RU192817U1 - Pulsed solid state laser with amplifier - Google Patents

Abstract

The utility model relates to laser technology. A pulsed solid-state laser contains sequentially located along the radiation from a deaf mirror to a partially transparent electro-optical element, a polarizer plate, an optically isotropic active element, a 90-degree radiation polarization plane rotator, a polarizer plate, and rotary mirrors. An optically isotropic active element with a partially polished side surface is installed as an active element. Behind the partially transparent mirror along the radiation there are installed sequentially placed polarizer plate, an optically isotropic active element with a frosted side surface, and a second polarizer plate. Outside the laser propagation axis, two dull mirrors and a quarter-wave plate are installed. The technical result consists in providing the possibility of increasing the energy of monopulses of radiation while maintaining high short-term and long-term stability of the energy of monopulses of radiation. 1 ill.

Description

The utility model relates to laser technology, in particular to solid-state pulsed lasers.

Pulsed solid-state lasers with Q-switching of the resonator, as generators of powerful radiation pulses (monopulses) in the nanosecond range of pulse durations, are widely used in scientific and applied research, in medical devices, in environmental monitoring systems, in technological and metrological installations. As lasers of the IR spectral range, lasers based on crystals containing Nd ³⁺ ions (YIG: Nd, GHGH: Cr, Nd, ISHG: Cr, Nd, etc.) are often used. To modulate the quality factor of the resonator, gates based on electro-optical elements made of DKDP, LiNbO ₃ , RTP, KTP crystals are used.
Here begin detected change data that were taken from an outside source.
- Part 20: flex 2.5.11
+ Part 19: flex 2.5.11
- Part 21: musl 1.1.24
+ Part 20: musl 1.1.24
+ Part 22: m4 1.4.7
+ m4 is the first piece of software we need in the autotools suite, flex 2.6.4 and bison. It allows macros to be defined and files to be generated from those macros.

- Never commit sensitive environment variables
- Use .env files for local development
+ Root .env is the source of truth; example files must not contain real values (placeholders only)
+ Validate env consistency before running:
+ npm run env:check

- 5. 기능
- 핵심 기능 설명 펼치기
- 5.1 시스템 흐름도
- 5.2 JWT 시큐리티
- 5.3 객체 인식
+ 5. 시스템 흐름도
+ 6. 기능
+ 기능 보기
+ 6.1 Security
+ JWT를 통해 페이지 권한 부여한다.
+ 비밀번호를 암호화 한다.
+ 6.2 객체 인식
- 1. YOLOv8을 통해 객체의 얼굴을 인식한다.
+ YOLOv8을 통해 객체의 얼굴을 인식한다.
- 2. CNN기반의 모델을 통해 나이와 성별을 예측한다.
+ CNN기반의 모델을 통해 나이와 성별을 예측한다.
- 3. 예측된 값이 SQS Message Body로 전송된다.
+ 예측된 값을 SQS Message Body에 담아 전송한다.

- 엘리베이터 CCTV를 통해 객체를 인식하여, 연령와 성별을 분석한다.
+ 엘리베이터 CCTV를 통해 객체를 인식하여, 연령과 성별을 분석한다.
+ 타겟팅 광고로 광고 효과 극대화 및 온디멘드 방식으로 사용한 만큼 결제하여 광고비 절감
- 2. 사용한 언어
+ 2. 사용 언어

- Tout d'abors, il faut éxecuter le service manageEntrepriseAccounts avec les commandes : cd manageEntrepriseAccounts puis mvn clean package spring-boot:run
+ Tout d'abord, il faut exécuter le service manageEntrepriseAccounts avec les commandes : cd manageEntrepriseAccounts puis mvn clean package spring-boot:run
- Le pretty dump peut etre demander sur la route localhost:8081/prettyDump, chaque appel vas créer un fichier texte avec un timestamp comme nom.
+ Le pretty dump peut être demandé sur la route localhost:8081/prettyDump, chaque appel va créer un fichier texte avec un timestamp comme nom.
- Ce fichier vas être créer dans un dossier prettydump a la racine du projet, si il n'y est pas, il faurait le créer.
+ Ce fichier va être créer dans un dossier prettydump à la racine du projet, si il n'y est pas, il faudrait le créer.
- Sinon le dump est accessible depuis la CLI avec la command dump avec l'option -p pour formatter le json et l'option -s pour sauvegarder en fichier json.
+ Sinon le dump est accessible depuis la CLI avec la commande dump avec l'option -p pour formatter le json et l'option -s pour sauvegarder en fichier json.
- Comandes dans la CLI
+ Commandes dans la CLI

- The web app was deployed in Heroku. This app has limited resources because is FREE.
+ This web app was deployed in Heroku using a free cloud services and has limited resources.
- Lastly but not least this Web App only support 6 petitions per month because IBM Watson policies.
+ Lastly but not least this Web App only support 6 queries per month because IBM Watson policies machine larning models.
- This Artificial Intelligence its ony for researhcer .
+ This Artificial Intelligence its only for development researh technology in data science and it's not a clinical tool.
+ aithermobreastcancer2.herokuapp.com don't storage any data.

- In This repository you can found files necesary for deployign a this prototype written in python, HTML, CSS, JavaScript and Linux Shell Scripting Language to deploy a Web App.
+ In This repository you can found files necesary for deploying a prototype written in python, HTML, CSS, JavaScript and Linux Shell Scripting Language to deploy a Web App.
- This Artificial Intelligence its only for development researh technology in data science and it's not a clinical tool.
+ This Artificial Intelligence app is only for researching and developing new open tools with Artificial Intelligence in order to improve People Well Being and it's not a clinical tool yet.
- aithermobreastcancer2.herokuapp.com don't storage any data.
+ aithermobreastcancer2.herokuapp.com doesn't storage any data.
A known solid-state laser operating in a pulsed-periodic mode, containing a resonator formed by partially transparent and dull mirrors, inside which an active element, a polarizer and an electro-optical element are installed [1]. The spatial structure of multimode radiation of a given laser in the cavity Q-switching modulation mode is heterogeneous, which reduces the laser efficiency and the efficiency of the processes of conversion to other spectral ranges by nonlinear optics methods. Moreover, in metrological installations, increased energy stability of mono-pulses of radiation is required, both short-term (from pulse to pulse) and long-term.

The closest in technical essence to the proposed utility model is a pulsed solid-state laser with a resonator containing sequentially located along the radiation from a deaf mirror to a partially transparent electro-optical element, a polarizer plate, an optically isotropic active element, a 90-degree radiation polarization plane rotator, a plate a polarizer and rotary mirrors providing a second pass of the active element by radiation [2]. In this laser, the active element from AIG: Nd ^{3+ is} made in the form of a cylinder with a polished side surface, which leads to saturation of the laser energy characteristic at high pump pulse energies due to the generation of internal modes in the active element, and, therefore, to an increase in the stability of monopulse energy laser radiation. In this case, the spatial structure of the radiation becomes significantly more uniform.

At the same time, metrological lasers are often required to generate monopulses of radiation with high energy.

The objective of the proposed utility model is to increase the energy of monopulses of laser radiation while maintaining high short-term and long-term stability of the energy of monopulses of radiation.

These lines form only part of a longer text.